1. Origins and early life to 1849
What is known a Samuel's early life comes from Joan Bird,
whose husband, Noel Bird, is a direct descendant of his brother Thomas.
Samuel’s father, also Samuel, married Joice Mills in West Bromwich in 1810.
But all of their children were born in Bilston. Either their parents already
lived there or they moved there on or soon after their marriage. Their nine
children were: Isaiah (1811), Samuel (1814), Mary (1816), Thomas
(1818), Joseph (1820), David (1822), Catherine (1824), John (1826), Hepzibah
Samuel married at some time and had at least one child, a son, Herbert,
who took over the London Iron Trade Exchange on his father's death on the 24th
May 1881. But nothing else is currently known about his family life.
W. K. V. Gale says that "in his early days was in business as a chemist
and druggist in the neighbouring town of Wolverhampton. The term ‘chemist’
was used loosely at the time, and chemists were often drysalters as well.
From this it is but a short step to the trade of oil merchant, and it is not
surprising to find that in 1851 (White’s Directory of Staffordshire)

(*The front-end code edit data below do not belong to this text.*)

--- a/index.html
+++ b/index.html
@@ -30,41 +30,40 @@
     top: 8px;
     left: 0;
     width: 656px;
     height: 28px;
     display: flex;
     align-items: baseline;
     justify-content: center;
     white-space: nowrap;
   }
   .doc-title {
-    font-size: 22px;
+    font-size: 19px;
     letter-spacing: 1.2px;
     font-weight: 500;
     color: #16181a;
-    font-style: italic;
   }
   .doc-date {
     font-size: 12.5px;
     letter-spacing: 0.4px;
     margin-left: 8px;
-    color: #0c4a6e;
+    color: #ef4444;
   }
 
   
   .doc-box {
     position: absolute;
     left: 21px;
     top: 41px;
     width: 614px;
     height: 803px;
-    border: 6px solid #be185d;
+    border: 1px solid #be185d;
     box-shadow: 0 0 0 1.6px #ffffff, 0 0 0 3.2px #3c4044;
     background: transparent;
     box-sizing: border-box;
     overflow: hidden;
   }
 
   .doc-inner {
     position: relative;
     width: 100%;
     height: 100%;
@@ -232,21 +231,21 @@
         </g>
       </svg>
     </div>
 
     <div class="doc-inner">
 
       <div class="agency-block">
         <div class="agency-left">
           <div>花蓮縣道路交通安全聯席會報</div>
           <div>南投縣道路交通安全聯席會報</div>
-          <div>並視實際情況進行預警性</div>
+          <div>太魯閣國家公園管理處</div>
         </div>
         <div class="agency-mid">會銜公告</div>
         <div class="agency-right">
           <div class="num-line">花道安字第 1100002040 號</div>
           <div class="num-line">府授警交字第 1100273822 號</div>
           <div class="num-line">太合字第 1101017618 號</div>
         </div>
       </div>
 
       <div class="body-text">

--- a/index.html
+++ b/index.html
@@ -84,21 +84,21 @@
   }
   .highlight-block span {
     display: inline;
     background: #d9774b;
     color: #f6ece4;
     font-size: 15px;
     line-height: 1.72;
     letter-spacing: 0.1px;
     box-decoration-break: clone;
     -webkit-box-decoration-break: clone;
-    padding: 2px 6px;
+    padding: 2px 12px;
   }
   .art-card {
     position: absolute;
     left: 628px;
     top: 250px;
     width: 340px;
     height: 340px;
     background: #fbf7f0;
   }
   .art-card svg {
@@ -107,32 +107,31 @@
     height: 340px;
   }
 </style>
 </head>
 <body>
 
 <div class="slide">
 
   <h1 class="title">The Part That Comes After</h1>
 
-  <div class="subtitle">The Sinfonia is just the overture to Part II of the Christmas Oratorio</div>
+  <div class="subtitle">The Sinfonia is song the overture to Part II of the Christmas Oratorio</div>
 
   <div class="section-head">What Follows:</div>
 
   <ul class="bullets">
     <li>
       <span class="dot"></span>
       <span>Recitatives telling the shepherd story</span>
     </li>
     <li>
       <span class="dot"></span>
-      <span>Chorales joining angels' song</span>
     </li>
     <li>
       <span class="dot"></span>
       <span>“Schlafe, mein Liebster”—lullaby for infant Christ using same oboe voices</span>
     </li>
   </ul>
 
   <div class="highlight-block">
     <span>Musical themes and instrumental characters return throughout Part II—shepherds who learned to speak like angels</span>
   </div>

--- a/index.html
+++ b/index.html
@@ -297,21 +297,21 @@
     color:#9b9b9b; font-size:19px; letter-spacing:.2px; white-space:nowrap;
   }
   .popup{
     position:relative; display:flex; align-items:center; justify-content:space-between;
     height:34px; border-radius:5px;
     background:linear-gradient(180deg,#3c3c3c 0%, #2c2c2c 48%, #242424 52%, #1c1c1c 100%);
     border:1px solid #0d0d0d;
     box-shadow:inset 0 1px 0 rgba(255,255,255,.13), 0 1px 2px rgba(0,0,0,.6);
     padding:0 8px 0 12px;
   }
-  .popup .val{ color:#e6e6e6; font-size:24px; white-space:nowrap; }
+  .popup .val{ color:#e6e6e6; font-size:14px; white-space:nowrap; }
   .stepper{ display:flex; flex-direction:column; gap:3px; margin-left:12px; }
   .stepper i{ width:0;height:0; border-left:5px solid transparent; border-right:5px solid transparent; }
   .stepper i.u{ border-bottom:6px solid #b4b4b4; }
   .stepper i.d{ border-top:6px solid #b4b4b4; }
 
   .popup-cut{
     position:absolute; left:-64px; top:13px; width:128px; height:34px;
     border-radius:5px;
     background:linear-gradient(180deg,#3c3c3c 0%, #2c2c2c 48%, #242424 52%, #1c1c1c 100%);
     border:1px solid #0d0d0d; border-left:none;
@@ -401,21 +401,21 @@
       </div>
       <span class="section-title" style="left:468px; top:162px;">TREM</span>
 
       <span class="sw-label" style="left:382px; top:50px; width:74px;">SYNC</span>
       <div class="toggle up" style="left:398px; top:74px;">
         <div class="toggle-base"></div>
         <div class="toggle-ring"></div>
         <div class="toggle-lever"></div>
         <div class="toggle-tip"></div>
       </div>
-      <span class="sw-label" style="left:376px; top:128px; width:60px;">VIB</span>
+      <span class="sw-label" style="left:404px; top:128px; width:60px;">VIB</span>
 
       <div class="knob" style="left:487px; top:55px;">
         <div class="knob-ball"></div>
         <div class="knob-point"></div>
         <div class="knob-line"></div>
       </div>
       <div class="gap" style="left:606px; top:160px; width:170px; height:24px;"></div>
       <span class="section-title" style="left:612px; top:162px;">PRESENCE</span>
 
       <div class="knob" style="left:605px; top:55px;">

Griffiths was a ‘merchant and factor’ in Wolverhampton, with a trade in oil,
tallow and grease".
Of this period in his life, W. H. Jones says:
Samuel Griffiths was a native of Bilston, and at one time established
works there for the manufacture of oil and grease for colliery
proprietors and ironmasters, who used the oil to lubricate their
machinery. Not content with this, he became a metal broker on the
Exchange, and an ironmaster, employing a large number of hands. It was
in this capacity he made his talents felt, and, pushing himself forward,
formed a ring among fellows like himself, and to "raise the wind," as he
said, he dealt largely in accommodation bills. By these means he
surrounded himself with every luxury. He built a large house, called the
Whitmoreans Hall, where he lived for some few years."
His early career as a druggist and chemist, and his ability as a
publicist, is evidenced by his remarkable pamphlet The Public & The
Medical Men, which was produced in 1849.